@Informateur.info- C’est aujourd’hui, mercredi 31 mars à 13 h GMT, que la Cour pénale internationale (CPI) va statuer sur l’acquittement de l’ex-président ivoirien Laurent Gbagbo et de son ministre de la jeunesse, Charles Blé Goudé, poursuivis pour des faits de crimes contre l’humanité et crimes de guerres commis entre décembre 2010 et avril 2011 lors des violences post-électorales en Côte d’Ivoire.
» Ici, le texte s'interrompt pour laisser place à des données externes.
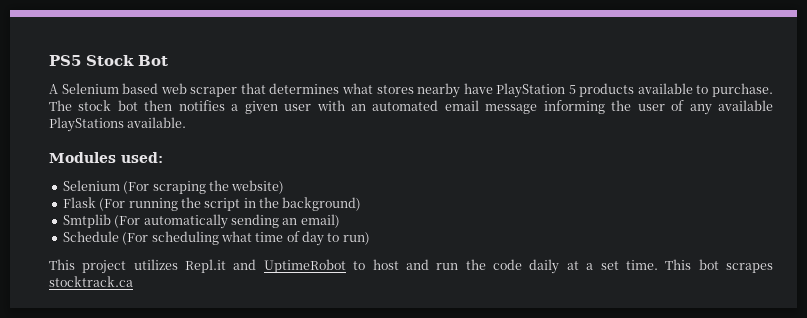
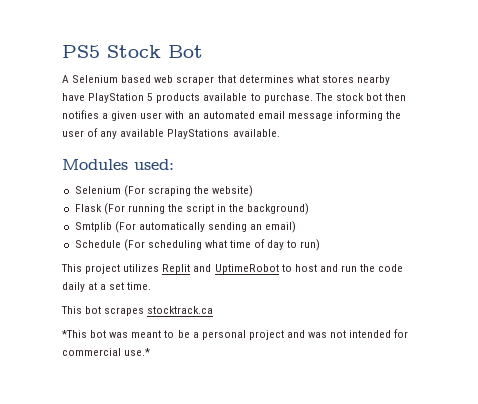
[185,259,227,273] Repl.it -> [162,264,191,274] Replit
(658, 265) none -> (152, 286) //
(133, 281) none -> [62,329,409,340] [62,348,151,356] // *This bot was meant to be a personal project and was not intended for commercial use.*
Les deux personnalités avaient été acquittées de ces charges en janvier 2019 en première instance dans un procès commencé en 2016. Après deux ans et demi d’audiences à La Haye (siège de la Cour), les 83 témoins de l’accusation dont des hauts gradés de l’armée ivoirienne et des hommes politiques, n’ont pu apporter la preuve que les accusés faisaient partie d’un “cercle restreint”, qui avait établi un “plan commun” pour se maintenir au pouvoir par des actes de violence.
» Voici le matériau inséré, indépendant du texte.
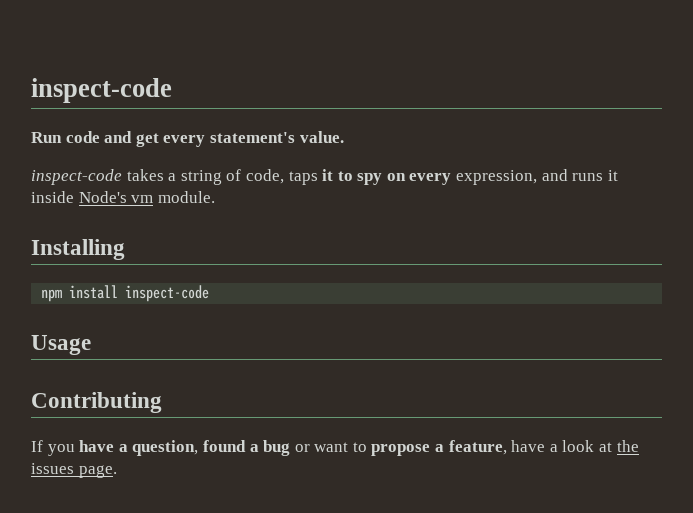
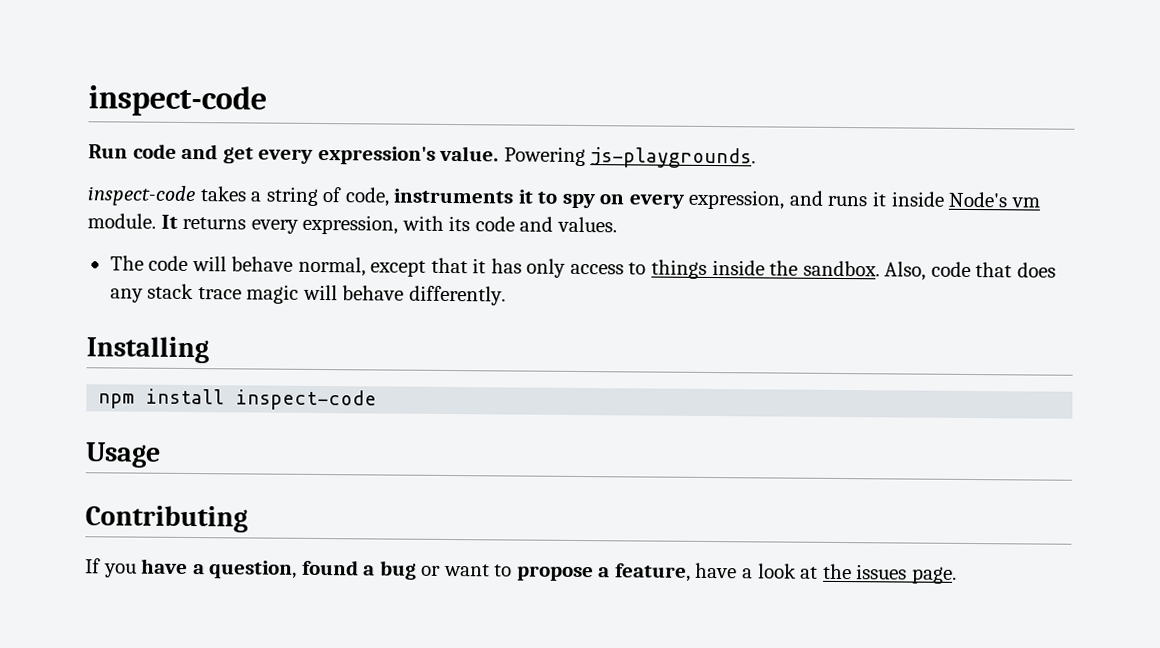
[209,132,295,143] statement's -> [317,145,436,165] expression's
(344, 137) none -> [503,146,757,169] Powering js-playgrounds.
[288,171,318,185] taps -> [393,188,515,204] instruments
(215, 197) none -> [160,214,617,235] [109,255,1056,281] [109,283,506,306] It returns every expression, with its code and values. // The code will behave normal, except that it has only access to things inside the sandbox. Also, code that does any stack trace magic will behave differently.

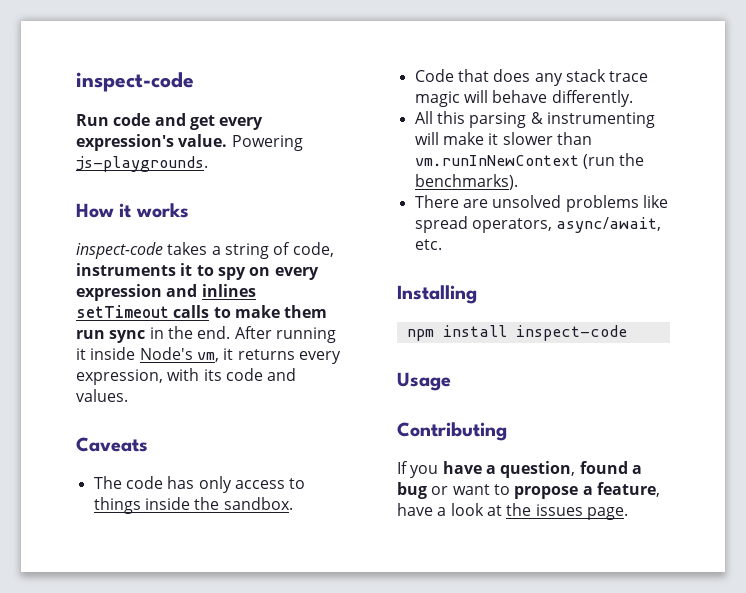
(757, 158) none -> [76,203,189,218] // How it works
[688,189,1040,210] [87,213,178,229] expression, and runs it inside Node's vm module. It -> [76,284,256,301] [76,305,328,318] [76,326,336,343] [76,347,234,362] expression and inlines setTimeout calls to make them run sync in the end. After running it inside Node's vm, it
(617, 224) none -> [76,437,148,452] // Caveats
[191,256,487,277] will behave normal, except that it -> (163, 482) none
[884,261,971,281] Also, code -> [414,69,454,82] // Code
(506, 295) none -> [414,111,655,128] [414,132,592,145] [414,153,645,169] [414,174,518,190] [414,195,668,212] [414,216,662,233] [414,239,442,250] // All this parsing & instrumenting will make it slower than vm.runInNewContext (run the benchmarks). // There are unsolved problems like spread operators, async/await, etc.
Le 15 janvier 2019, les juges de la Chambre préliminaire acquittent, donc, les deux prévenus pour “faiblesse exceptionnelle”du dossier de l’accusation selon le juge-président Cuno Tarfusser.

La procureure générale sortante de la Cour, Fatou Bensouda, interjette appel en septembre 2019 soit huit mois après l’acquittement dans la perspective d’un nouveau procès, dénonçant des “vices de procédures”.
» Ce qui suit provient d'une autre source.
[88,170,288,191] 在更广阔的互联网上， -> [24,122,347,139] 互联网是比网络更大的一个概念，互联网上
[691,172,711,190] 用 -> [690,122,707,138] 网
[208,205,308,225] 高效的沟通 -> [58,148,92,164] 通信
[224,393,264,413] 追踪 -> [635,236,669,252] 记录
Si l’acquittement est confirmé, l’affaire serait définitivement close. Ainsi Laurent Gbagbo et Blé Goudé qui vivent depuis, respectivement, en Belgique et aux Pays-Bas pourraient alors rentrer en Côte d’Ivoire. Dans le cas contraire, si l’arrêt de la CPI qui sera prononcé à 15 h (13 h GMT) par le président de la chambre d’appel, Chile Eboe-Osuji donne un non-lieu de l’acquittement, un nouveau procès devrait avoir lieu.

Les partisans de l’ancien chef de l’État ivoirien ne l’entendent pas de cette oreille et espèrent, vivement, à un acquittement total. Abidjan retient son souffle.